→ **TASK OBJECTIVE**
Line by line, copy the entries exactly, excluding the pictures.

→ **SOURCE DATA**
******************************
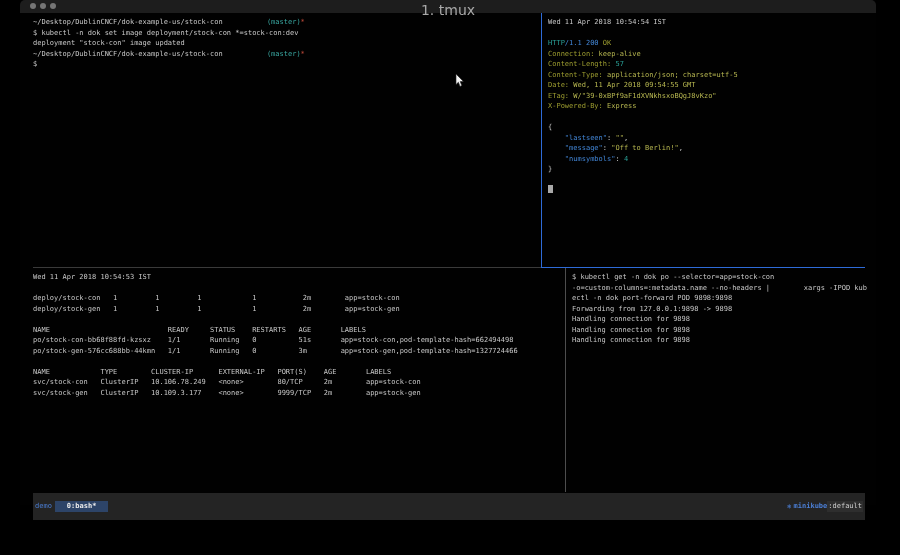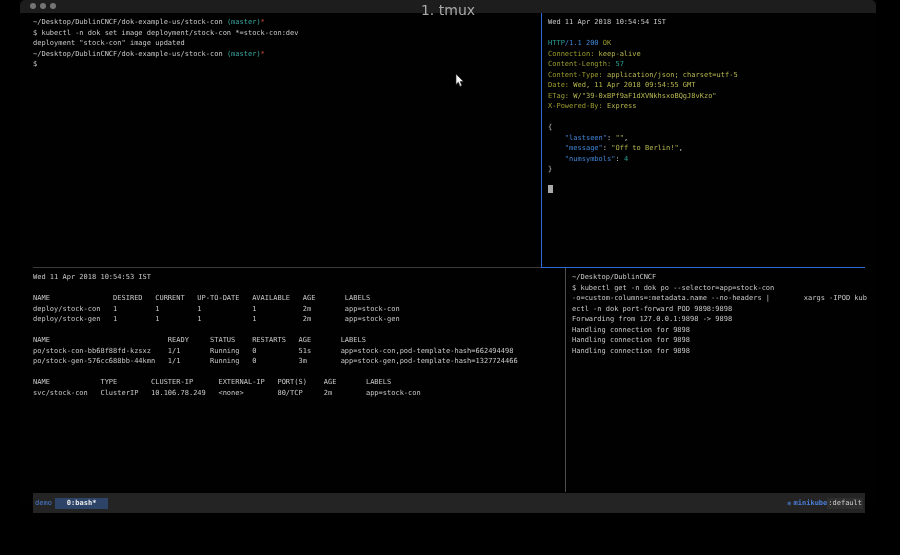--- a/index.html
+++ b/index.html
@@ -25,7 +25,7 @@
   #pane-br{left:552px;top:272px;width:300px;height:218px;}
   .tline{white-space:pre;font-size:7px;line-height:10.5px;min-height:10.5px;color:#c9c9c9;}
   .c-fg{color:#c9c9c9;}
-  .c-teal{color:#3aa8a2;}
+  .c-teal{color:#3aa8a2;margin-left:40px;}
   .c-red{color:#bf4a3a;}
   .c-blue{color:#4387d8;}
   .c-olive{color:#9d9d30;}

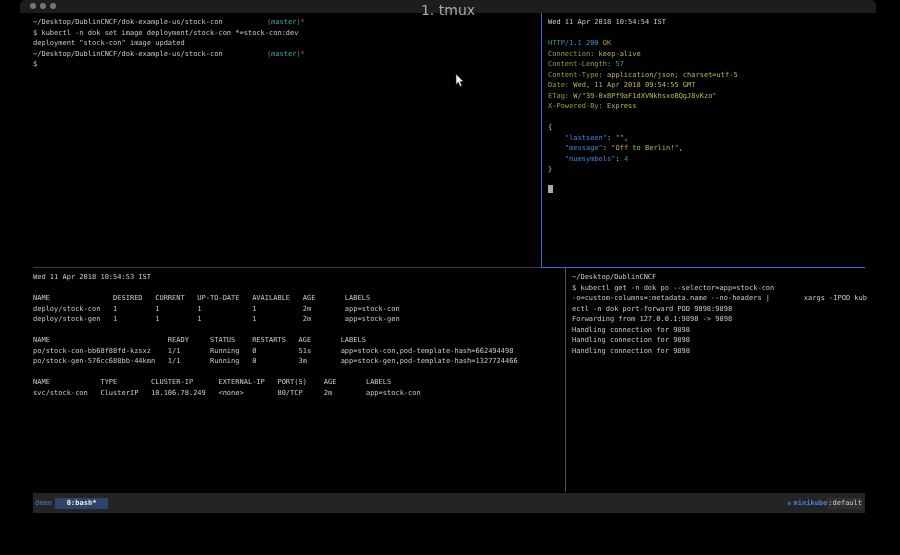--- a/index.html
+++ b/index.html
@@ -107,7 +107,6 @@
     </div>
 
   <div id="pane-br" class="pane">
-      <div class="tline"><span class="c-fg">~/Desktop/DublinCNCF</span></div>
       <div class="tline"><span class="c-fg">$ kubectl get -n dok po --selector=app=stock-con</span></div>
       <div class="tline"><span class="c-fg">-o=custom-columns=:metadata.name --no-headers |        xargs -IPOD kub</span></div>
       <div class="tline"><span class="c-fg">ectl -n dok port-forward POD 9898:9898</span></div>

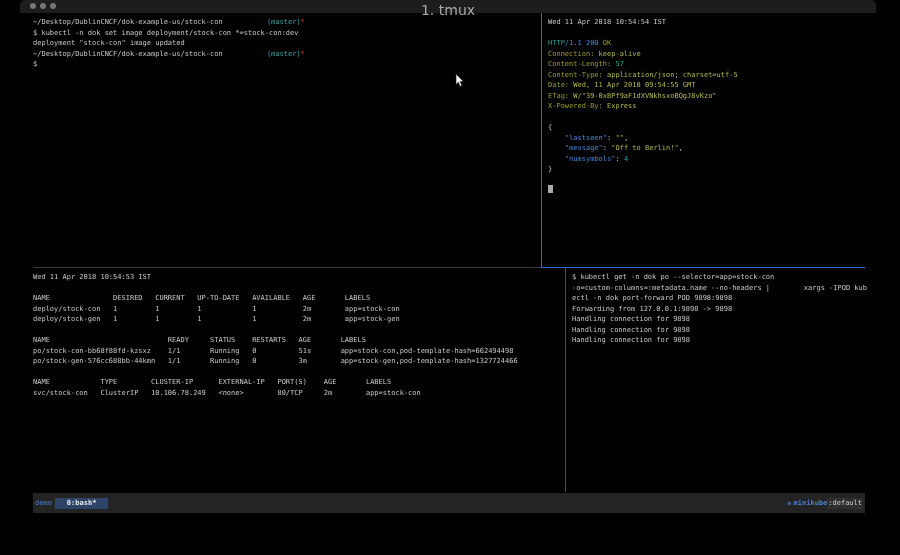--- a/index.html
+++ b/index.html
@@ -94,7 +94,6 @@
   <div id="pane-bl" class="pane">
       <div class="tline"><span class="c-fg">Wed 11 Apr 2018 10:54:53 IST</span></div>
       <div class="tline"><span class="c-fg"></span></div>
-      <div class="tline"><span class="c-fg">NAME               DESIRED   CURRENT   UP-TO-DATE   AVAILABLE   AGE       LABELS</span></div>
       <div class="tline"><span class="c-fg">deploy/stock-con   1         1         1            1           2m        app=stock-con</span></div>
       <div class="tline"><span class="c-fg">deploy/stock-gen   1         1         1            1           2m        app=stock-gen</span></div>
       <div class="tline"><span class="c-fg"></span></div>

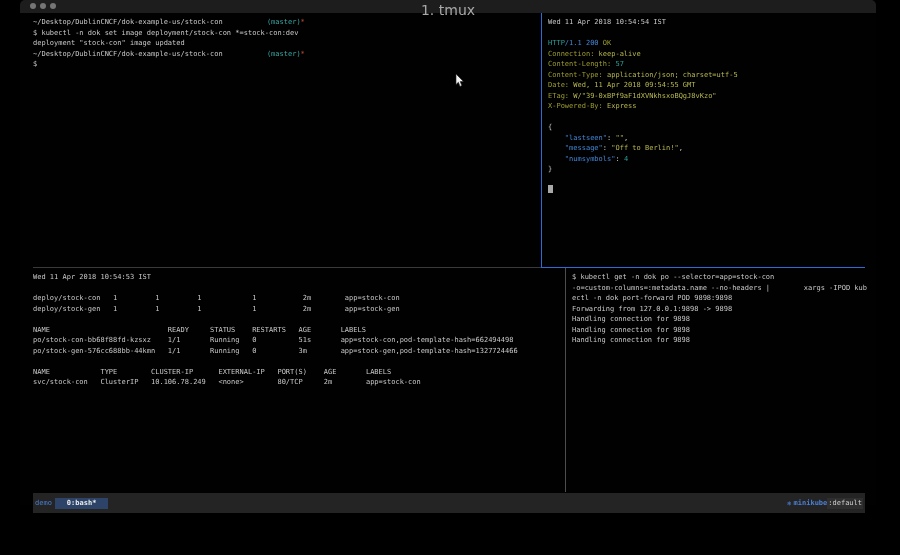--- a/index.html
+++ b/index.html
@@ -103,6 +103,7 @@
       <div class="tline"><span class="c-fg"></span></div>
       <div class="tline"><span class="c-fg">NAME            TYPE        CLUSTER-IP      EXTERNAL-IP   PORT(S)    AGE       LABELS</span></div>
       <div class="tline"><span class="c-fg">svc/stock-con   ClusterIP   10.106.78.249   &lt;none&gt;        80/TCP     2m        app=stock-con</span></div>
+      <div class="tline"><span class="c-fg">svc/stock-gen   ClusterIP   10.109.3.177    &lt;none&gt;        9999/TCP   2m        app=stock-gen</span></div>
     </div>
 
   <div id="pane-br" class="pane">

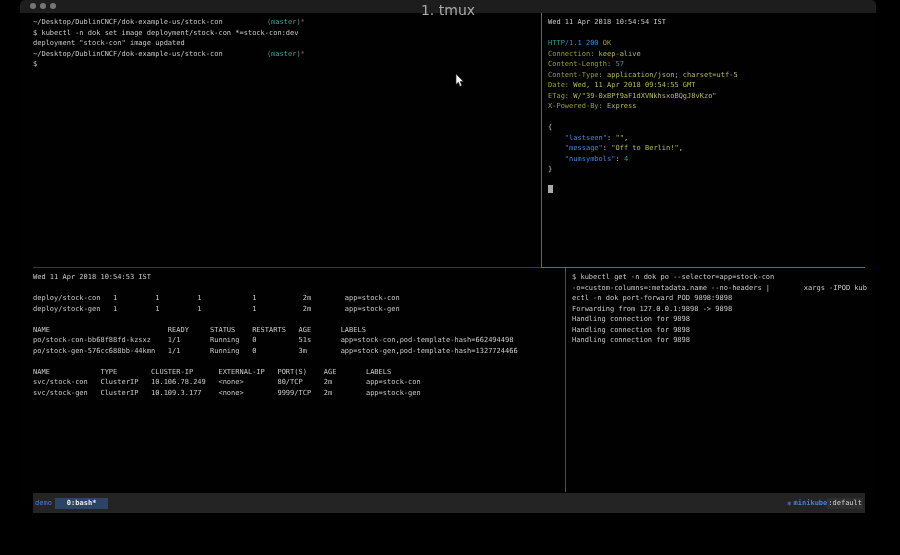--- a/index.html
+++ b/index.html
@@ -38,7 +38,7 @@
   #div-h-active{left:521px;top:267px;width:324px;height:1px;background:#2e6bd8;}
   #div-v-bottom{left:545px;top:268px;width:1px;height:224px;background:#4d4d4d;}
   .statusbar{
-    position:absolute;left:13px;top:493px;width:832px;height:20px;background:#242424;
+    position:absolute;left:13px;top:493px;width:832px;height:27px;background:#242424;
     display:flex;align-items:center;font-size:7px;line-height:11px;
   }
   .sb-session{color:#4b7fd6;margin-left:2px;}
******************************
→ **RESPONSE**
--- a/index.html
+++ b/index.html
@@ -25,7 +25,7 @@
   #pane-br{left:552px;top:272px;width:300px;height:218px;}
   .tline{white-space:pre;font-size:7px;line-height:10.5px;min-height:10.5px;color:#c9c9c9;}
   .c-fg{color:#c9c9c9;}
-  .c-teal{color:#3aa8a2;}
+  .c-teal{color:#3aa8a2;margin-left:40px;}
   .c-red{color:#bf4a3a;}
   .c-blue{color:#4387d8;}
   .c-olive{color:#9d9d30;}

--- a/index.html
+++ b/index.html
@@ -107,7 +107,6 @@
     </div>
 
   <div id="pane-br" class="pane">
-      <div class="tline"><span class="c-fg">~/Desktop/DublinCNCF</span></div>
       <div class="tline"><span class="c-fg">$ kubectl get -n dok po --selector=app=stock-con</span></div>
       <div class="tline"><span class="c-fg">-o=custom-columns=:metadata.name --no-headers |        xargs -IPOD kub</span></div>
       <div class="tline"><span class="c-fg">ectl -n dok port-forward POD 9898:9898</span></div>

--- a/index.html
+++ b/index.html
@@ -94,7 +94,6 @@
   <div id="pane-bl" class="pane">
       <div class="tline"><span class="c-fg">Wed 11 Apr 2018 10:54:53 IST</span></div>
       <div class="tline"><span class="c-fg"></span></div>
-      <div class="tline"><span class="c-fg">NAME               DESIRED   CURRENT   UP-TO-DATE   AVAILABLE   AGE       LABELS</span></div>
       <div class="tline"><span class="c-fg">deploy/stock-con   1         1         1            1           2m        app=stock-con</span></div>
       <div class="tline"><span class="c-fg">deploy/stock-gen   1         1         1            1           2m        app=stock-gen</span></div>
       <div class="tline"><span class="c-fg"></span></div>

--- a/index.html
+++ b/index.html
@@ -103,6 +103,7 @@
       <div class="tline"><span class="c-fg"></span></div>
       <div class="tline"><span class="c-fg">NAME            TYPE        CLUSTER-IP      EXTERNAL-IP   PORT(S)    AGE       LABELS</span></div>
       <div class="tline"><span class="c-fg">svc/stock-con   ClusterIP   10.106.78.249   &lt;none&gt;        80/TCP     2m        app=stock-con</span></div>
+      <div class="tline"><span class="c-fg">svc/stock-gen   ClusterIP   10.109.3.177    &lt;none&gt;        9999/TCP   2m        app=stock-gen</span></div>
     </div>
 
   <div id="pane-br" class="pane">

--- a/index.html
+++ b/index.html
@@ -38,7 +38,7 @@
   #div-h-active{left:521px;top:267px;width:324px;height:1px;background:#2e6bd8;}
   #div-v-bottom{left:545px;top:268px;width:1px;height:224px;background:#4d4d4d;}
   .statusbar{
-    position:absolute;left:13px;top:493px;width:832px;height:20px;background:#242424;
+    position:absolute;left:13px;top:493px;width:832px;height:27px;background:#242424;
     display:flex;align-items:center;font-size:7px;line-height:11px;
   }
   .sb-session{color:#4b7fd6;margin-left:2px;}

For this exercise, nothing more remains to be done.